During the ten days in Hokkaido, we actually saw that scene once, on our way from Shintoku to the Higashi Daisetsu-sō hot spring. The pair of Ezo Deer looked to be a mother and her fawn. It happened in a split second and there was simply no time to grab the camera, but we were really lucky to be able to see the almost magical scene of the deer prancing across the road in the serene forest area.
But during that journey, we were able to take shots of some Japanese red foxes. Unlike the deer, they don't seem to be very scared of people, strolling across and along the road self-assuredly, showing an interest in our vehicle and even letting us pull the car really close to take these pictures:
In different countries, we keep reading or hearing stories about the conflict between human development and protection of wild or endangered animals and the Ezo Deer is no exception. This paragraph is from a publication by the Japanese Ministry of the Environment:
"The Ezo Deer has been increasing in number all over Hokkaido, and in Daisetsuzan region, it is often seen from the road.

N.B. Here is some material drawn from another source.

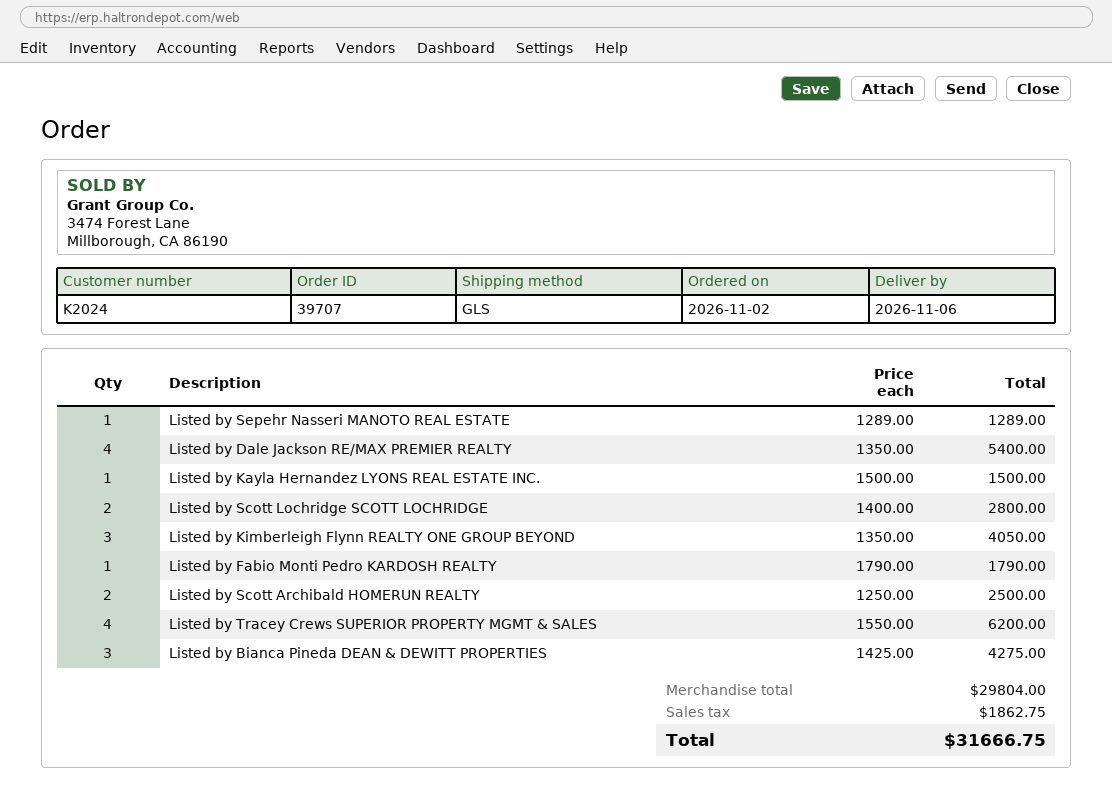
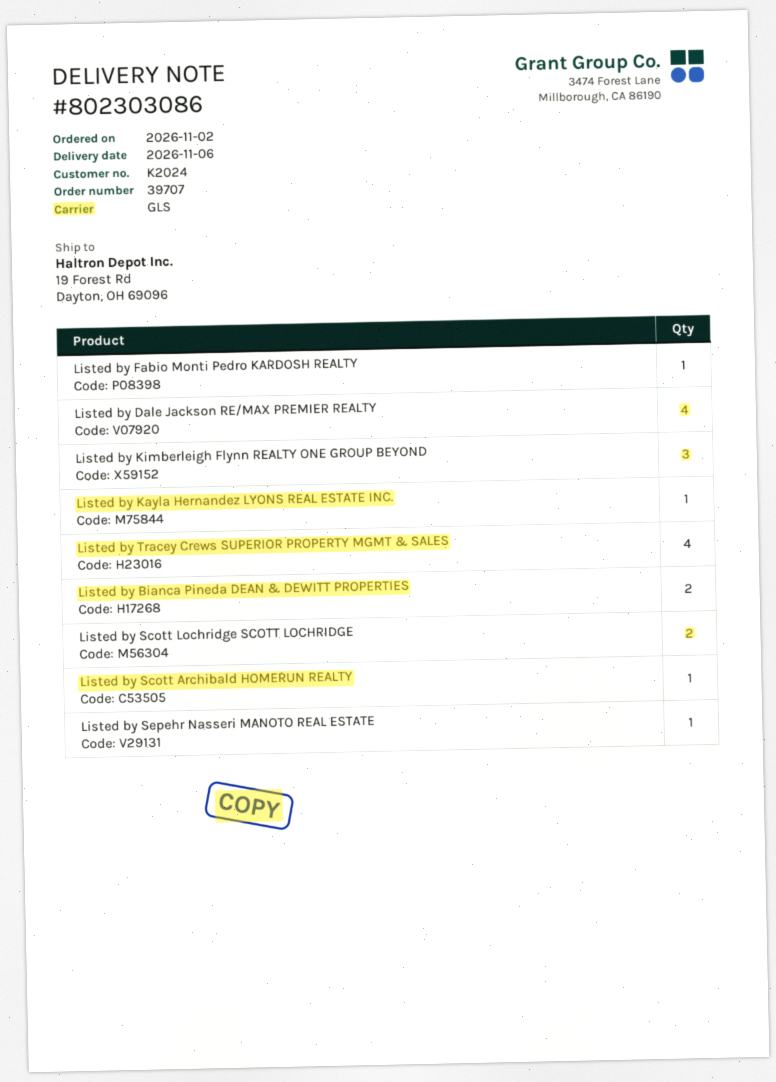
Listed by Scott Archibald HOMERUN REALTY: 2 -> 1
Listed by Bianca Pineda DEAN & DEWITT PROPERTIES: 3 -> 2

The increased population has caused damages to agricultural crops, trees, and even to alpine vegetation. There have also been problems such as collisions of cars and the Ezo Deer. The national and local governments have been making efforts such as investigating the damages caused by the deer's feeding, alerting visitors and implementing measures to prevent accidents. The Hokkaido governent is undertaking the population management program for the Ezo Deer."
The name of this program doesn't sit right with me. How they manage the population is anyone's guess. Obviously, this conflict between human and animal interests is a hard one to resolve. Inevitably, it is always the animals who are the big losers.